→ **About this exercise**: Having found the line that holds "Cyrile g-string: none -> 50 x 32.38 = 1619.00", give that line and all lines after it again, word for word, through the end of the data below.

→ **Data supplied**:
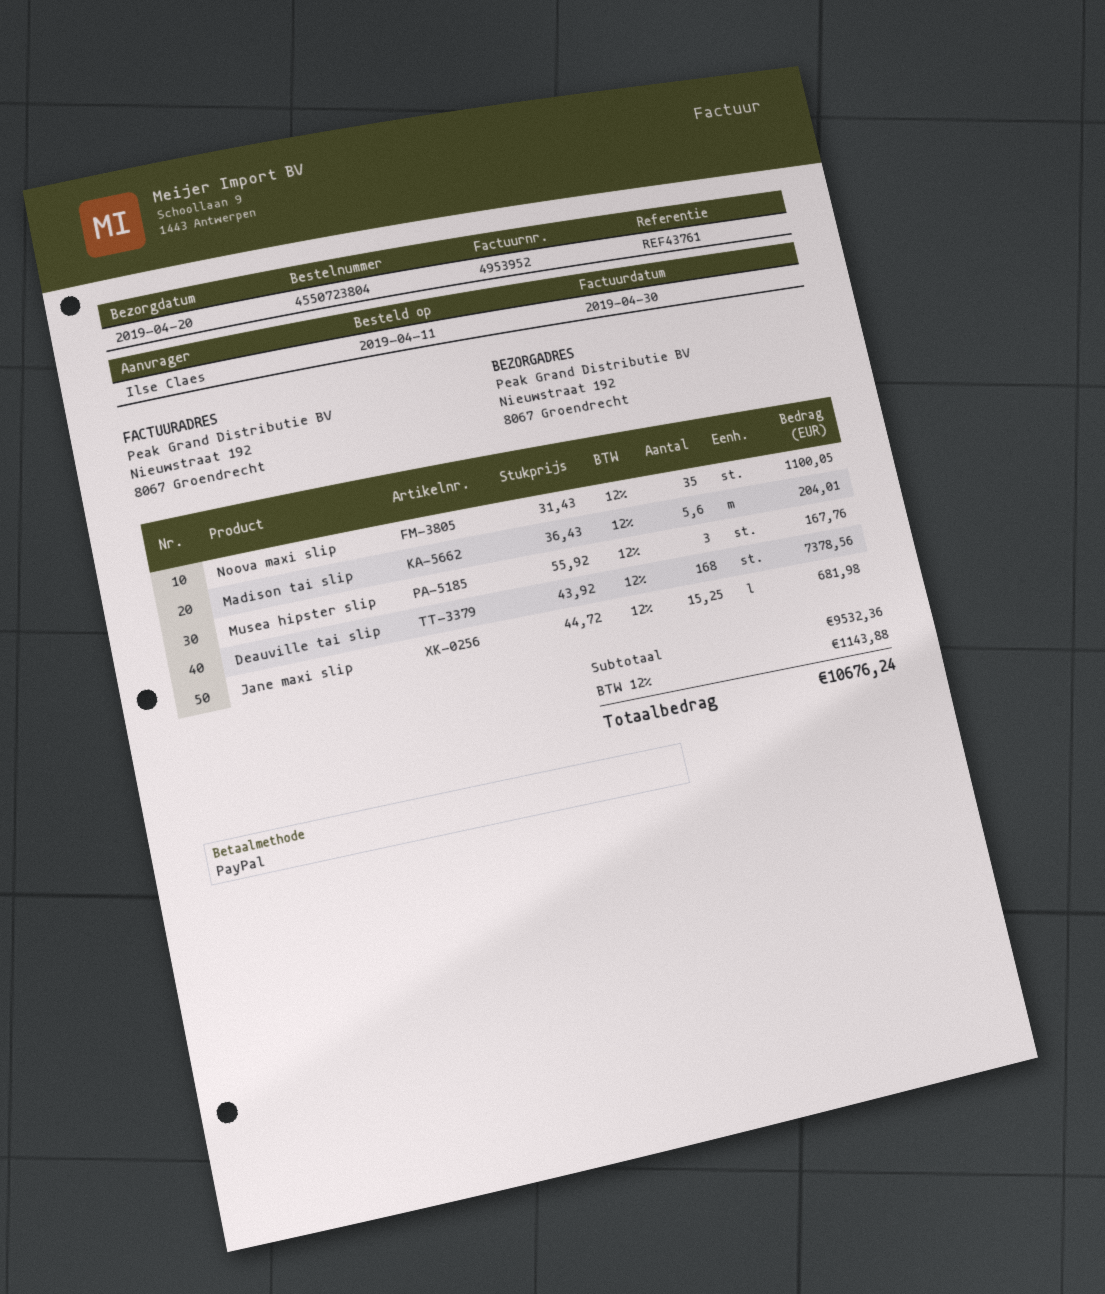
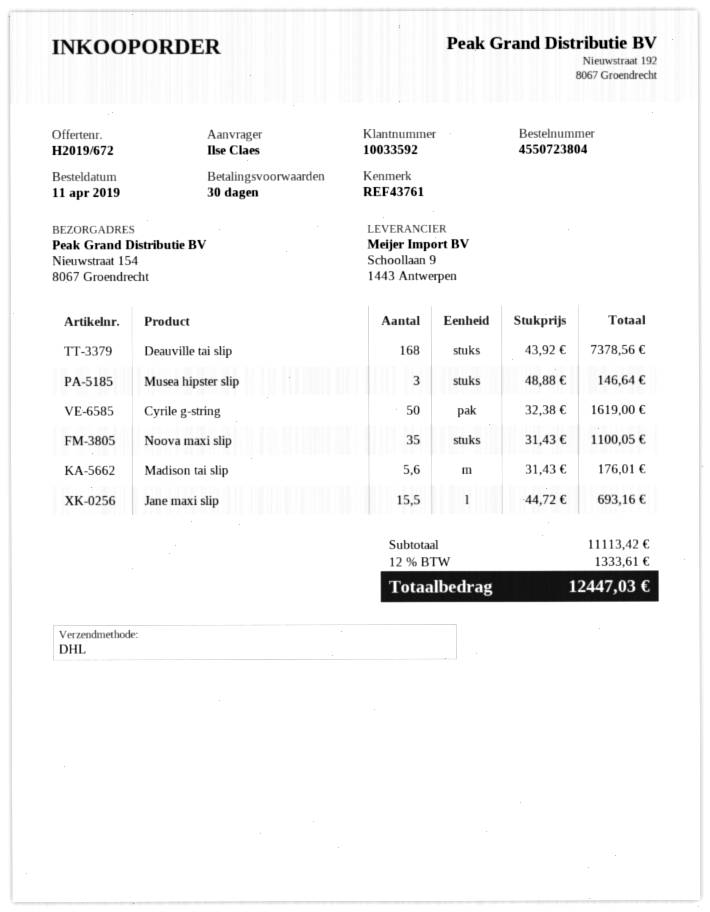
ship to: Nieuwstraat 192, 8067 Groendrecht -> Nieuwstraat 154, 8067 Groendrecht
Madison tai slip: 5.6 x 36.43 = 204.01 -> 5.6 x 31.43 = 176.01
Musea hipster slip: 3 x 55.92 = 167.76 -> 3 x 48.88 = 146.64
Jane maxi slip: 15.25 x 44.72 = 681.98 -> 15.5 x 44.72 = 693.16
Cyrile g-string: none -> 50 x 32.38 = 1619.00
subtotal: 9532.36 -> 11113.42
tax: 12% = 1143.88 -> 12% = 1333.61
total: 10676.24 -> 12447.03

→ **Reply**:
Cyrile g-string: none -> 50 x 32.38 = 1619.00
subtotal: 9532.36 -> 11113.42
tax: 12% = 1143.88 -> 12% = 1333.61
total: 10676.24 -> 12447.03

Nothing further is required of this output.